Квазистандартное отклонение
В этой статье объясняется, что такое квазистандартное отклонение в статистике и как оно рассчитывается. Итак, вы найдете формулу квазистандартного отклонения, решенное упражнение и, кроме того, онлайн-калькулятор для расчета квазистандартного отклонения любого набора данных.
Что такое квазистандартное отклонение?
В статистике квазистандартное отклонение — это мера дисперсии, которая указывает на изменчивость выборки. В частности, квазистандартное отклонение равно квадратному корню из суммы квадратов отклонений, деленной на общее количество точек данных минус одна.
Символ квазистандартного отклонения: σ n-1 os n-1 .
Квазистандартное отклонение также можно назвать квазистандартным отклонением , а также иногда его называют стандартным отклонением выборки, поскольку оно обычно рассчитывается с использованием значений статистической выборки. Ниже мы подробно остановимся на разнице между квазистандартным отклонением и стандартным отклонением.
Формула квазистандартного отклонения
Квазистандартное отклонение равно квадратному корню из суммы квадратов отклонений ряда данных, деленной на общее количество наблюдений минус один. Следовательно, формула расчета квазистандартного отклонения имеет вид:

Золото:
-
Это квазистандартное отклонение.
-
значение данных
.
-
общее количество данных.
-
является средним значением набора данных.
👉 Вы можете использовать калькулятор ниже, чтобы рассчитать квазистандартное отклонение для любого набора данных.
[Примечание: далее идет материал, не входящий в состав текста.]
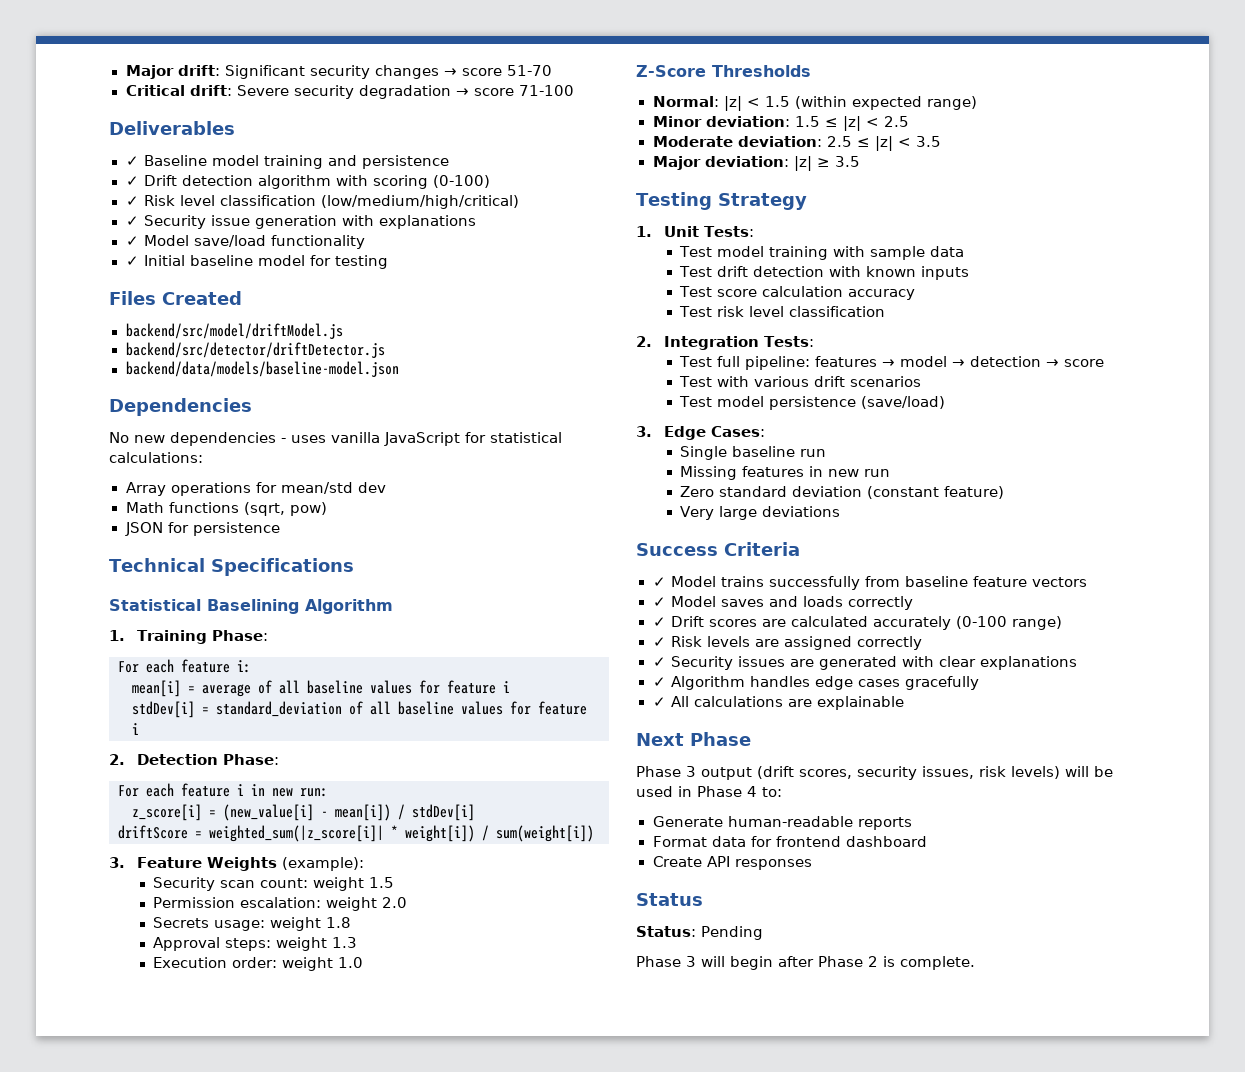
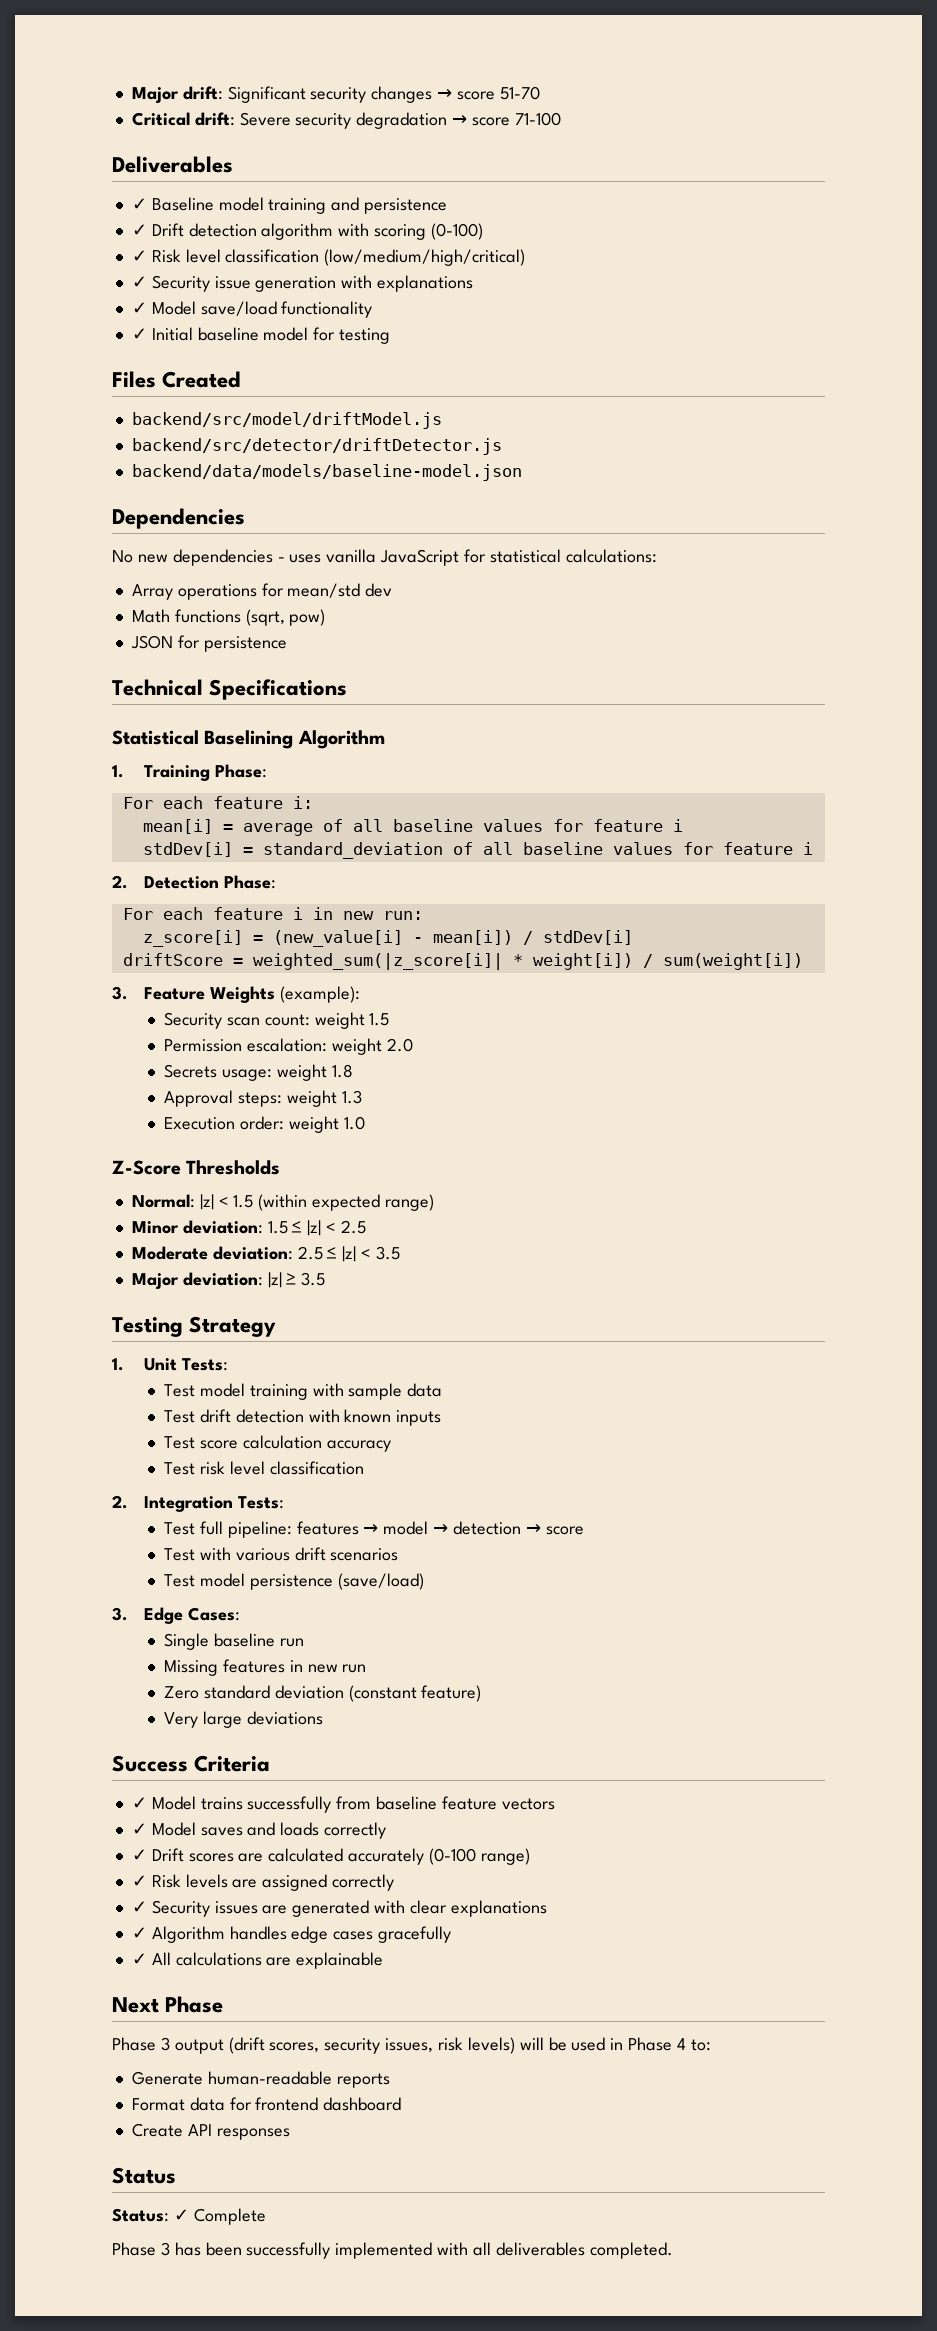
- Status: Pending
- Phase 3 will begin after Phase 2 is complete.
+ Status: ✓ Complete
+ Phase 3 has been successfully implemented with all deliverables completed.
Пример расчета квазистандартного отклонения
Учитывая определение квазистандартного отклонения, ниже вы можете увидеть простой пример того, как рассчитать квазистандартное отклонение набора данных.
- Бюджет компании на отдел исследований и разработок очень волатильен, поскольку он зависит от экономической прибыли, которую компания получила в предыдущем году. Таким образом, бюджет этого раздела за последние пять лет составил: 3, 6, 2, 9, 4 миллиона евро. Рассчитайте квазистандартное отклонение этого ряда данных.
Первое, что нам нужно сделать для определения квазистандартного отклонения, — это вычислить среднее арифметическое выборки. Для этого сложим все данные и разделим на общее количество наблюдений, которое равно пяти:
Далее применим формулу квазистандартного отклонения:
Подставляем данные в формулу:
И, наконец, мы вычисляем квазистандартное отклонение:
Короче говоря, квазистандартное отклонение выборки данных составляет 2,77 миллиона.
Калькулятор квазистандартного отклонения
Подключите набор статистических данных к онлайн-калькулятору ниже, чтобы рассчитать его квазистандартное отклонение. Данные должны быть разделены пробелом и введены с использованием точки в качестве десятичного разделителя.
Квазистандартное отклонение и стандартное отклонение
Наконец, мы увидим, в чем разница между квазистандартным отклонением и стандартным отклонением, поскольку это два разных статистических показателя, которые имеют очень похожее название и рассчитываются очень похожим способом.
Разница между квазистандартным отклонением и стандартным отклонением является знаменателем формулы. Чтобы вычислить квазистандартное отклонение, разделите его на n-1, но стандартное отклонение рассчитывается путем деления на n.
Следовательно, квазистандартное отклонение и стандартное отклонение математически связаны, поскольку квазистандартное отклонение эквивалентно произведению стандартного отклонения на квадратный корень из n (общего количества точек данных) по n-1.
Из предыдущего уравнения мы можем сделать вывод, что для одного и того же набора данных значение квазистандартного отклонения всегда будет больше, чем значение стандартного отклонения.
Кроме того, формула квазистандартного отклонения часто используется для расчета стандартного отклонения выборки, поскольку она устраняет систематическую ошибку. Таким образом, квазистандартное отклонение является хорошей оценкой стандартного отклонения генеральной совокупности. Вот почему, делая статистические выводы на основе выборки, довольно часто говорят, что рассчитывается стандартное отклонение, хотя на самом деле рассчитывается квазистандартное отклонение.